テロをなくすための相互理解〜内藤正典『イスラーム戦争の時代』

isuramusensounojidai.jpg いわゆる「イラク戦争」が「終結した」とブッシュ米大統領が宣言してから3年余が過ぎた。イラク政府の樹立を見て、そろそろ各国の部隊がイラクから引き上げようかという議論がこれから秋にかけて活発になるだろうと思うのですが、実際、どのような議論がなされるのか?ということは中止する必要があります。そんななか、日本はつい先日、イラクへ第10次の自衛隊派遣が行われ、いわゆる「後始末」を担当するということですが、実際にイラクで何が起こっているのか?ということは置いてけぼりです。報道によれば、最新号の『TIME』誌および『Newsweek』誌で、「米海兵隊員が昨年11月、イラク中西部ハディーサで幼児ら民間人24人を虐殺した疑惑を特集。ニューズウィークは米軍の調査が進めば「ベトナム戦争時のソンミ村虐殺事件以来、最悪の虐殺と判明する可能性がある」と伝えた」といいます(Yahoo!ニュース共同)。そうした事実を今後ひとつずつ丁寧に解明していかなければなりません。

 911テロが起こってから5年が経とうとしています。日本も含め、いわゆる先進国と呼ばれる地域では、さまざまなマスコミや媒体を通して「イスラムとは何か?」ということが語られています。少し前に怒ったデンマークでのムハンマドのイラストを巡る出来事は、それでもなお分かり合えない現実もまたあらわしているように思います。僕自身もまたいろいろな形でイスラムのことを知ろうとしながらも、十全と理解できずにいます。

 最近、内藤正典さんの『イスラーム戦争の時代:暴力の連鎖をどう解くか』(NHKブックス)を読みました。現代イスラームの地域研究を行う内藤さん(一橋大学教授)のこの本は、『なぜ、イスラームと衝突するのか:この戦争をしてはならなかった』(明石書店)、また岩波新書の『ヨーロッパとイスラーム:共生は可能か?』などに続くもので、とりわけ後者の岩波新書版のものに、最新の調査・研究内容に、最近起こった出来事、たとえば上に書いたムハンマドのイラストをめぐる事件などについて触れてかかれており、大変読みやすくまとめられています。

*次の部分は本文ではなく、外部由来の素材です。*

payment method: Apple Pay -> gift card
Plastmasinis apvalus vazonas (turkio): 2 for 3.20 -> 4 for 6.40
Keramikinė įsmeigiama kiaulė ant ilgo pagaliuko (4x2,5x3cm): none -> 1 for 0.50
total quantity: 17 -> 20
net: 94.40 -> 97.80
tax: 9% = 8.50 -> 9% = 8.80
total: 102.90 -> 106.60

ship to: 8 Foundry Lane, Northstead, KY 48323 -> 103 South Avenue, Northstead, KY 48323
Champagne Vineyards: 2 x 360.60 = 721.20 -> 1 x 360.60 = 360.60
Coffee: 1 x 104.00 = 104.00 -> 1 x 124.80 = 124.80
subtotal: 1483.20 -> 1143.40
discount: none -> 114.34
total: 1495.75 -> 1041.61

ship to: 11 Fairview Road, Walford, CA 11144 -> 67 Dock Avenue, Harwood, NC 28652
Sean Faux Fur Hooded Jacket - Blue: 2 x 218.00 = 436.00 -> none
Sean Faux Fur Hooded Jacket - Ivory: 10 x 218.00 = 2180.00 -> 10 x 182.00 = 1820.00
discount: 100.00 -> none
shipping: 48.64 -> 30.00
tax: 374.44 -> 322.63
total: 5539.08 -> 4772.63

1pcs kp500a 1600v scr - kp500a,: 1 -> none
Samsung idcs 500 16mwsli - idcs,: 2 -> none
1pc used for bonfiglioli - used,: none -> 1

 冒頭、内藤さんは、「イスラームをよりどころとして生きるムスリムを、西欧的な意味において『啓蒙』することはできない。近代西欧が生み出した啓蒙の概念は、宗教的規範を相対化し、その影響下から脱出することによって成り立つからである」(p.23)として、暴力の連鎖の拡大の必然性を記します。そして、近代国家の典型とも言える軍隊がイスラムになじみがないものであることを記し、国家というものすらイスラム共同体よりも低い次元にあるものだという、私たちの「理解」との違いを丁寧に説明してくれています。

 この本ではその後、主に欧州でのイスラムの受容・排斥の現実を踏まえて、現代世界におけるムスリムを排斥する重層的な構造についてまとめた後、それでもなお「和解のかぎ」はどこにあるのか?を丁寧に解いていきます。詳細は是非本書を手にとって読んでいただきたいのですが、内藤さんは、テロの原因が決してイスラム原理主義にあるのではなく、またそこに帰着するのではなく、イスラムの人々の目の前に広がっている不公正の現状であるのだと言います。それは欧米、またきっとおそらくこの国においても見られるイスラムに対する「不公正」な認識から生み出されるさまざまな政策であり、また「国家」という現代世界において「必然」とされるものによって、圧迫感を受け、また不公正を受ける現実の中にあるのだというのです。

 その上で、イスラムも含めた世界中の人々が共生することは改めて不可能ではないことを力強く語ってくれます。

 内藤さんの岩波新書版でもそうでしたが、現場の声に基づき、また丹念なフィールドワークを踏まえた本著は是非、「イスラムが良くわからない」という人に呼んでもらいたい一冊です。